Theo’s shoulders rose in resigned submission. “What the hell, let’s do it. Arden’s the boss.”

“I am?” Arden said. “Hey, thanks for telling me. How about letting your brother in on it?”

Frank gave in too. His open face relaxed into a smile and he waved Arden on with a flourish. “Lead on, Macduff. Just walk fast, will you?”
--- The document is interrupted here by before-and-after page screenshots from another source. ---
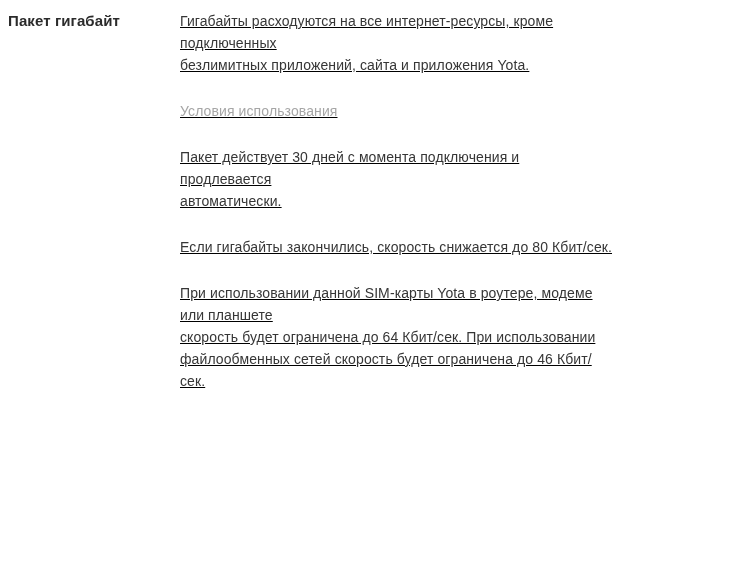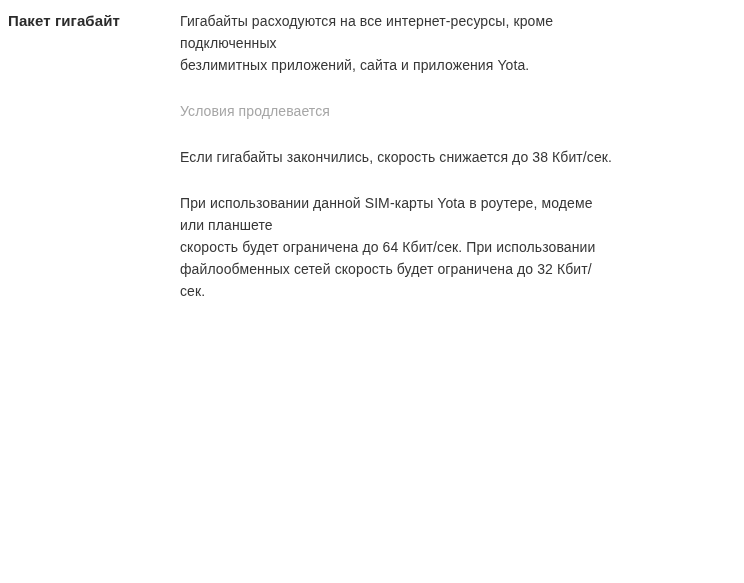--- a/index.html
+++ b/index.html
@@ -29,20 +29,21 @@
     margin: 0;
     font-size: 15px;
     line-height: 22px;
     font-weight: bold;
     color: #2b2b2b;
     letter-spacing: 0.1px;
   }
   .content-col {
     flex: 1 1 auto;
     min-width: 0;
+    text-decoration: underline;
   }
   .content-col p {
     margin: 0 0 24px 0;
     font-size: 14px;
     line-height: 22px;
     color: #363636;
     white-space: pre-line;
     letter-spacing: 0.1px;
   }
   .content-col p.muted {
@@ -52,19 +53,21 @@
 </head>
 <body>
 
 <div class="section">
   <div class="label-col">
     <h3 class="section-title">Пакет гигабайт</h3>
   </div>
   <div class="content-col">
     <p>Гигабайты расходуются на все интернет-ресурсы, кроме подключенных
 безлимитных приложений, сайта и приложения Yota.</p>
-    <p class="muted">Условия продлевается</p>
-    <p>Если гигабайты закончились, скорость снижается до 38 Кбит/сек.</p>
+    <p class="muted">Условия использования</p>
+    <p>Пакет действует 30 дней с момента подключения и продлевается
+автоматически.</p>
+    <p>Если гигабайты закончились, скорость снижается до 80 Кбит/сек.</p>
     <p>При использовании данной SIM-карты Yota в роутере, модеме или планшете
 скорость будет ограничена до 64 Кбит/сек. При использовании
-файлообменных сетей скорость будет ограничена до 32 Кбит/сек.</p>
+файлообменных сетей скорость будет ограничена до 46 Кбит/сек.</p>
   </div>
 </div>
 
 </body></html>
The Chayacuro had followed at a hundred feet, slipping silently through the undergrowth and hanging vines like the jaguars they revered. They watched as the strangers entered the coca garden. With only a look between them and a barely perceptible dip of the chin from Jabuti-toro, each man pulled from his quiver a dart dipped in poison before they had left the village. A pinch of kapok was taken from each woven bag, moistened with saliva, and wadded onto the back end of the dart. This was partly to make it fly true, but mostly to stop up the hollow interior of the blowgun so that the coming puff of air would not pass uselessly around the dart but would instead propel it forward. The long tubes were lifted to their lips and aimed. Both men gathered in quick, shallow mouthfuls of air, and…

Ffft.

Ffft.

A Chayacuro blowgun dart is made by cutting away the leafy part of an ivory nut palm leaf, leaving only the straight, slender central rib, which is then whittled to a point with a few expert strokes. It is about ten inches long and not much thicker than a toothpick. If it were to appear beside a barbecue grill among the wooden canape skewers, no one would look at it twice. The poison into which it is dipped is a curarelike extract pressed from the skin of the poison-dart frog, Phyllobates terribilis, and is among the most potent poisons known to man. A bird struck with such a dart will fall paralyzed from a tree in ten seconds and be dead in thirty. A squirrel or small monkey will take three or four minutes to die, a sloth or tapir fifteen, a human being anywhere between thirty minutes and three hours, most of which is spent in total paralysis. Death results from asphyxia. Curare and its relatives are neuromuscular blockers that first turn the muscles limp and unresponsive, then paralyze them altogether. When the muscles that control the lungs are no longer capable of inflating them, the victim suffocates. It is a particular horror of curare poisoning that consciousness is not affected until very near the end. A human victim can think clearly and feel himself becoming progressively incapacitated, but is very soon unable to speak, to call for help, or even to gesture.

In the hands of a Chayacuro marksman, the dart can be accurate at over a hundred feet, a distance that it travels in a shade under one second. Once it leaves the blowgun, there’s no sound. An entire troop of monkeys can be brought down before they grasp the danger. Browsing animals who are narrowly missed continue their peaceful grazing, unafraid. But Chayacuro marksmen don’t often miss.